GOP senator: Raising corporate taxes is a ‘non-starter’
Sen. Shelley Moore Capito (R-W.Va.) said Thursday that she wouldn’t support legislation raising corporate taxes, calling the idea a “non-starter” during a press conference.
“I voted for the Tax Cuts and Jobs Act. It had the desired effect of bringing capital back into this country, no corporate inversions, higher wages, lower unemployment,” said Capito, referring to a 2017 bill that cut the corporate tax rate from 35 percent to 21 percent, when asked if Republicans would be open to any changes.
“I think that’s a non-negotiable red line,” she said. “For me personally, that’s a non-starter.”
Other Republicans at the press conference expressed agreement.
Capito’s remark sparked Democratic criticism on Thursday, with Sen. Ron Wyden (D-Ore.) saying the “red line” was “completely unreasonable.”

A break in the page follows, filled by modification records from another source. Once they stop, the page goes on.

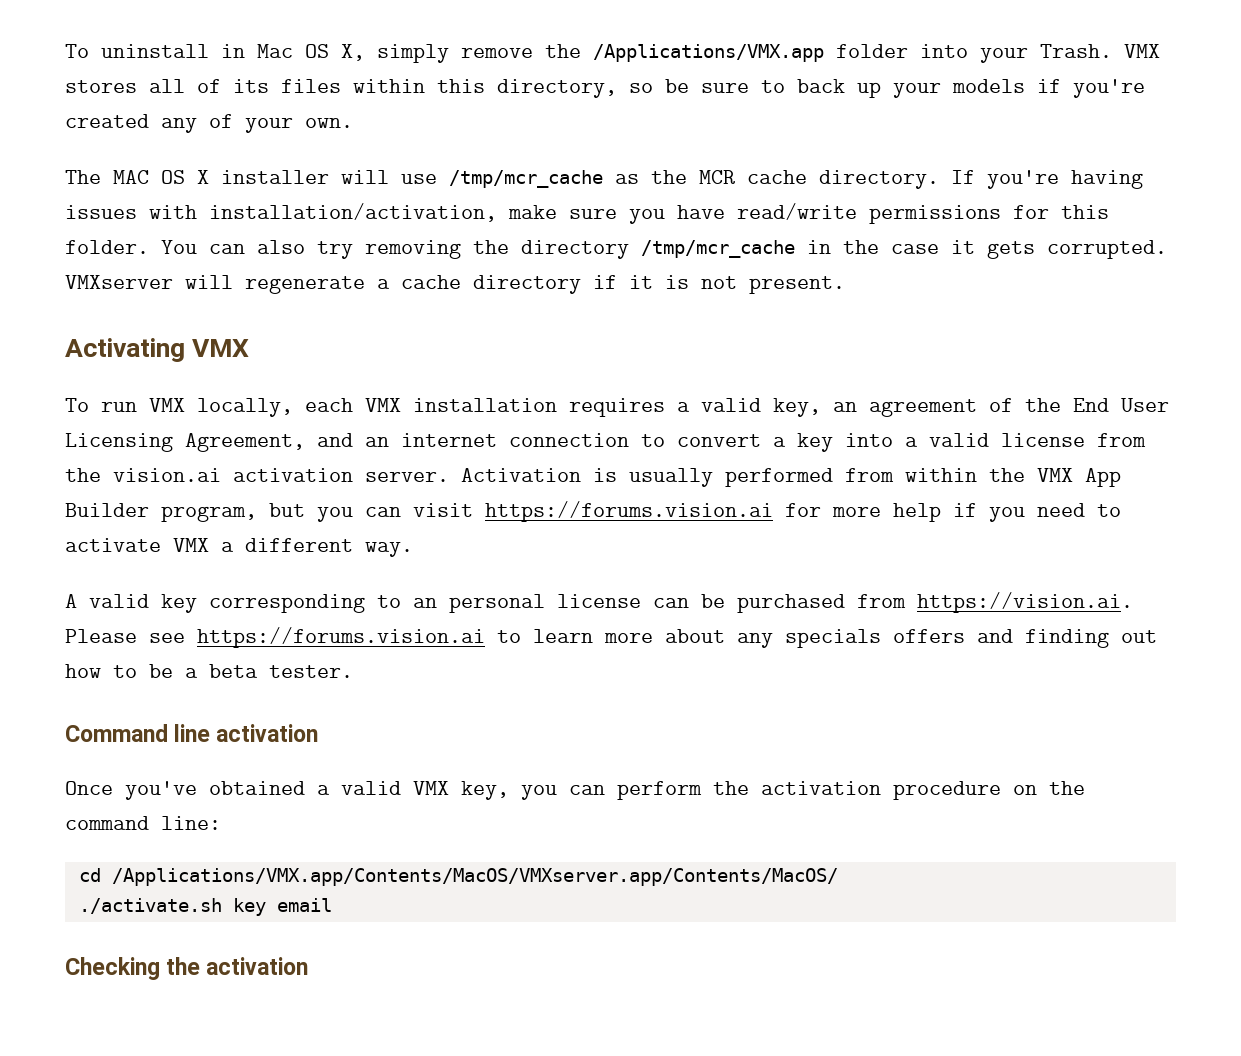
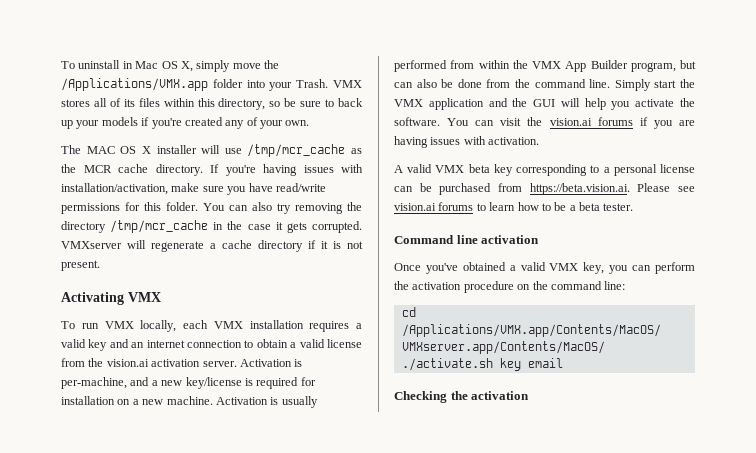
[461,48,533,58] remove -> [232,63,261,69] move
[773,398,1169,417] [65,433,305,452] key, an agreement of the End User Licensing Agreement, -> [88,339,108,351] key
[677,433,893,452] convert a key into -> [256,339,288,348] obtain
(617, 475) none -> [61,377,316,389] [61,396,279,405] per-machine, and a new key/license is required for installation on a new machine. Activation is
[317,501,1121,522] [65,538,413,557] you can visit https://forums.vision.ai for more help if you need to activate VMX a different way. -> [394,79,695,91] [394,98,695,110] [394,117,695,129] [394,136,540,148] can also be done from the command line. Simply start the VMX application and the GUI will help you activate the software. You can visit the vision.ai forums if you are having issues with activation.
(149, 601) none -> [435,164,490,173] VMX beta
[413,598,437,608] an -> [603,167,610,173] a
[917,592,1133,613] https://vision.ai. -> [529,183,630,195] https://beta.vision.ai.
[197,627,1157,648] https://forums.vision.ai to learn more about any specials offers and finding out -> [394,202,516,211] vision.ai forums to learn

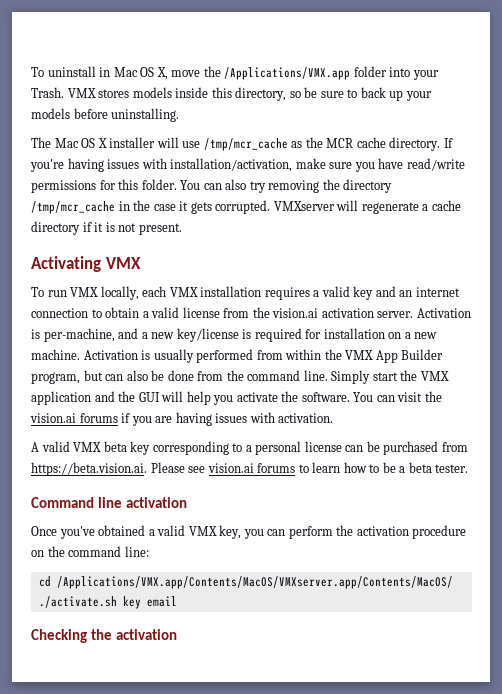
[196,60,231,72] simply -> (168, 73) none
[93,98,195,107] all of its files within -> [132,87,209,98] models inside
[141,117,310,129] if you're created any of your own. -> [73,108,180,122] before uninstalling.
[86,146,115,154] MAC -> [54,138,79,148] Mac

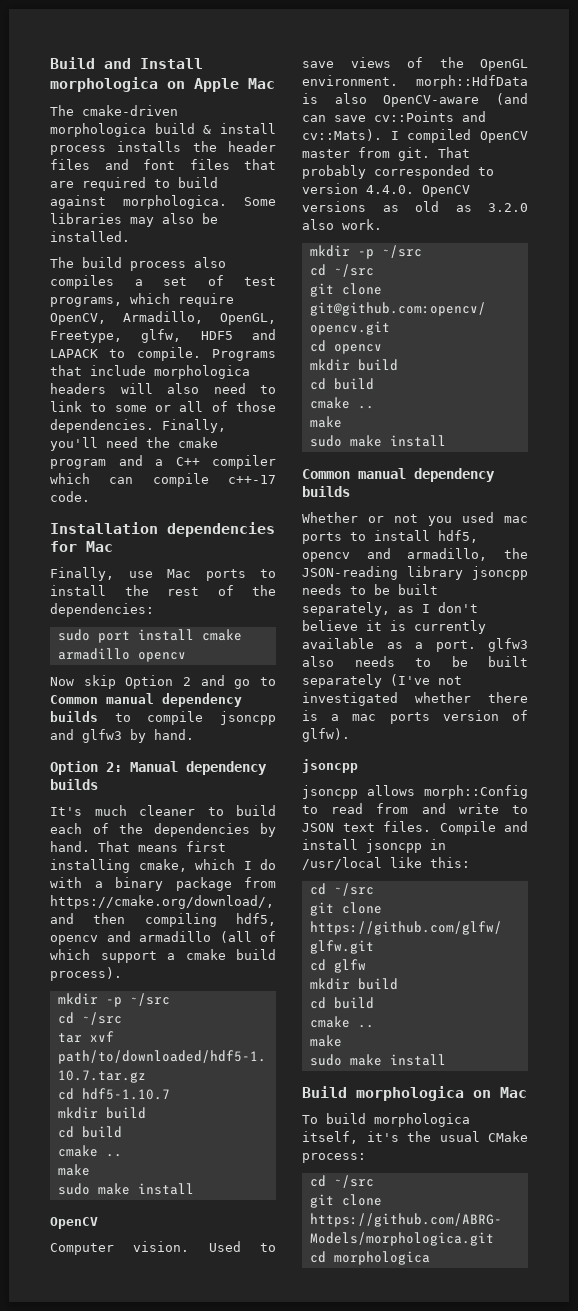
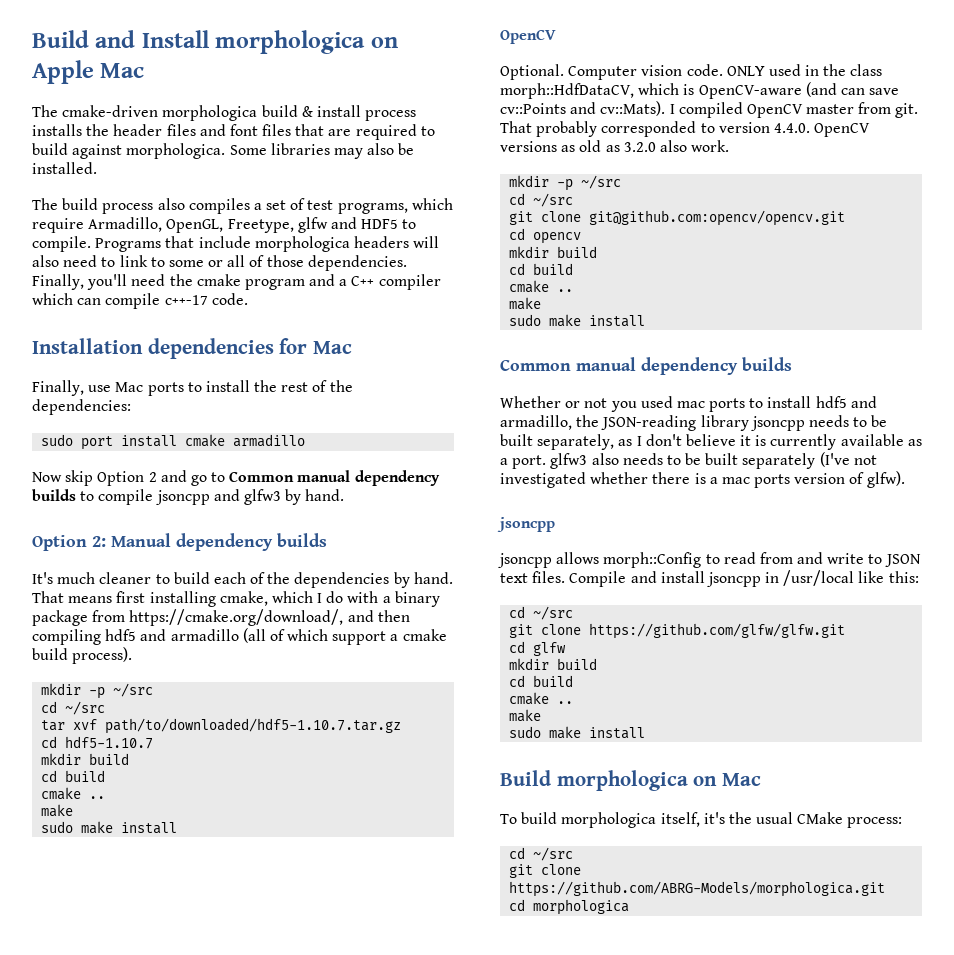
[50,313,106,325] OpenCV, -> (84, 225) none
[141,329,276,343] [50,349,98,358] glfw, HDF5 and LAPACK -> [297,217,399,233] glfw and HDF5
[137,652,186,662] opencv -> (306, 440) none
[236,913,276,926] [50,935,98,945] hdf5, opencv -> [105,629,137,641] hdf5
[50,1241,276,1255] [302,57,528,71] [302,75,528,89] [302,93,367,104] Computer vision. Used to save views of the OpenGL environment. morph::HdfData is also -> [500,64,883,80] [500,83,695,99] Optional. Computer vision code. ONLY used in the class morph::HdfDataCV, which is
[438,530,478,543] [302,552,350,562] hdf5, opencv -> [815,396,847,408] hdf5

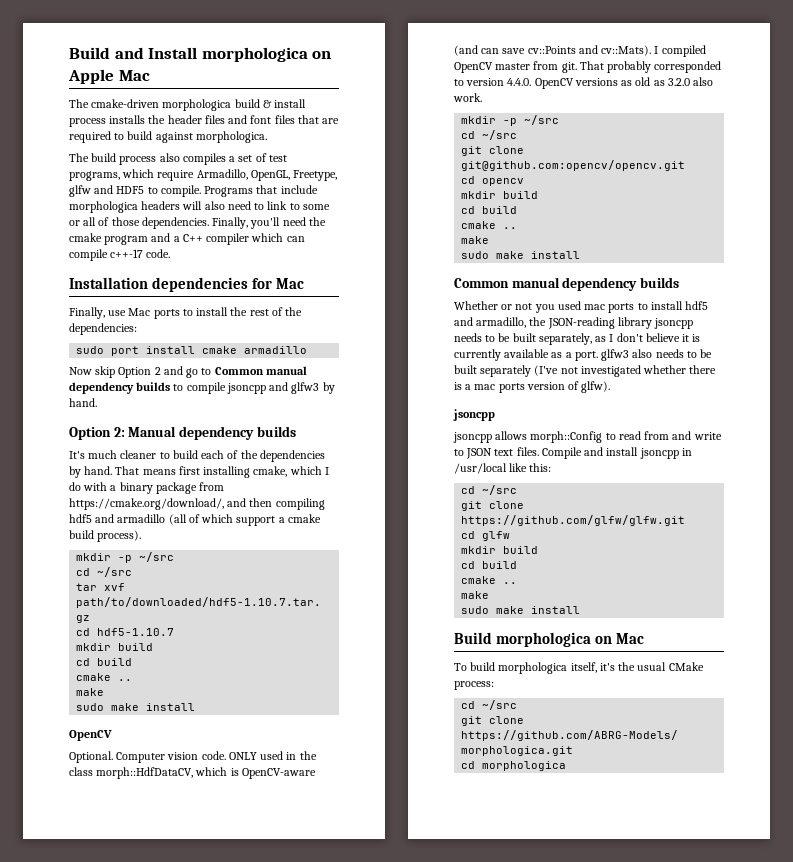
[229,143,415,159] [32,162,97,174] Some libraries may also be installed. -> (267, 137) none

“Republicans’ insistence that the most profitable companies in the world shouldn’t contribute a single penny to investments in roads, schools and our clean-energy future is simply not acceptable,” said Wyden, who chairs the Senate Finance Committee, in a statement.
The comments from both lawmakers come as the White House aims to raise the corporate tax rate to 28 percent to pay for a proposed $2.3 trillion infrastructure package.
How to pay for the package has been just one of the areas of debate between political parties, as Republicans have also criticized the proposal’s size and scope.
At Thursday’s press conference, Capito, who is the top Republican on the Environment and Public Works Committee, said that she believes the infrastructure bill should be limited to “core” infrastructure.
“I said roads and bridges, I also mean … wastewater projects, our airport modernizations, broadband is a huge part of that,” she said.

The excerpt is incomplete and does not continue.